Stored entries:
--- START ---

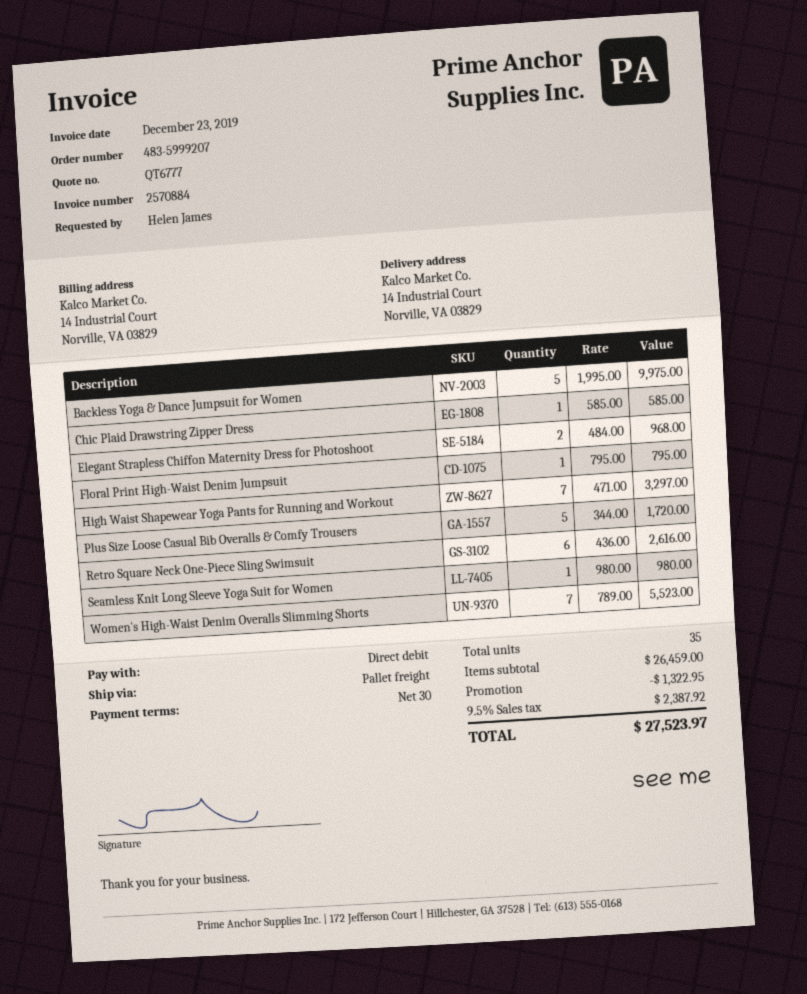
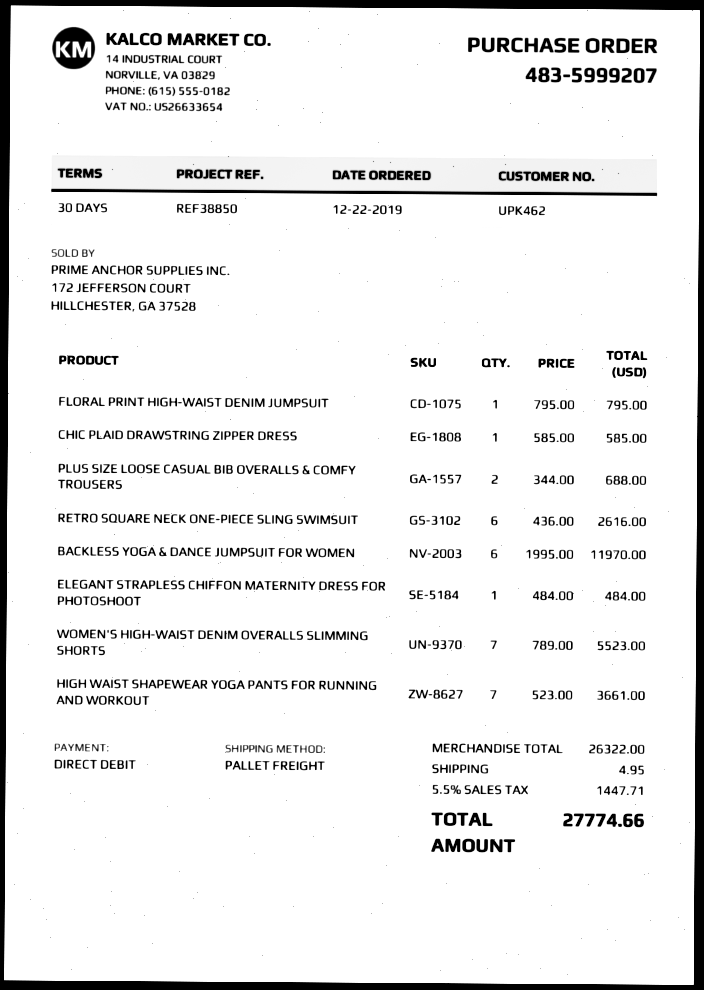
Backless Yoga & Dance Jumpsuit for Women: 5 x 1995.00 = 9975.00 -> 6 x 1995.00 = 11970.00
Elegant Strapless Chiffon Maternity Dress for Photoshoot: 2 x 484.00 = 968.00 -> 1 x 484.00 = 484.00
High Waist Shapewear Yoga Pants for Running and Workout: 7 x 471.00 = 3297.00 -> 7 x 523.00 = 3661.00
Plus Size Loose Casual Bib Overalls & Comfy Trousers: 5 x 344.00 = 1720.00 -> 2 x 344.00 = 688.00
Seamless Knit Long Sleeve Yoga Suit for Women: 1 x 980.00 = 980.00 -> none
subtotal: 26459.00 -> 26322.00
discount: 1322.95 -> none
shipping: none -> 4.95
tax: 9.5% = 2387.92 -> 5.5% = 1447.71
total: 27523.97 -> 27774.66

--- END ---
--- START ---

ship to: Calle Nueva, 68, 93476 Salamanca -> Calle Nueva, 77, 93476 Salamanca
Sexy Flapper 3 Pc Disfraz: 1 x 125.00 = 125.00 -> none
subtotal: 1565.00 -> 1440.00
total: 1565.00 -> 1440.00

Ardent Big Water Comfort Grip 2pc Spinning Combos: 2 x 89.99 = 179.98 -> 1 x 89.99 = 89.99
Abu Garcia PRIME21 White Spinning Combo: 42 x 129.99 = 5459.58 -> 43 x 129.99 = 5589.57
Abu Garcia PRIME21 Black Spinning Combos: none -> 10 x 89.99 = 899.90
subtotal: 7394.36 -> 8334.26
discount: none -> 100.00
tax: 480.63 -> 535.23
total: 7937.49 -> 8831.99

--- END ---

# [What this task involves]
Wherever the word "Spinning" appears in a line of the data above, copy that line.

# [Problem solution]
Ardent Big Water Comfort Grip 2pc Spinning Combos: 2 x 89.99 = 179.98 -> 1 x 89.99 = 89.99
Abu Garcia PRIME21 White Spinning Combo: 42 x 129.99 = 5459.58 -> 43 x 129.99 = 5589.57
Abu Garcia PRIME21 Black Spinning Combos: none -> 10 x 89.99 = 899.90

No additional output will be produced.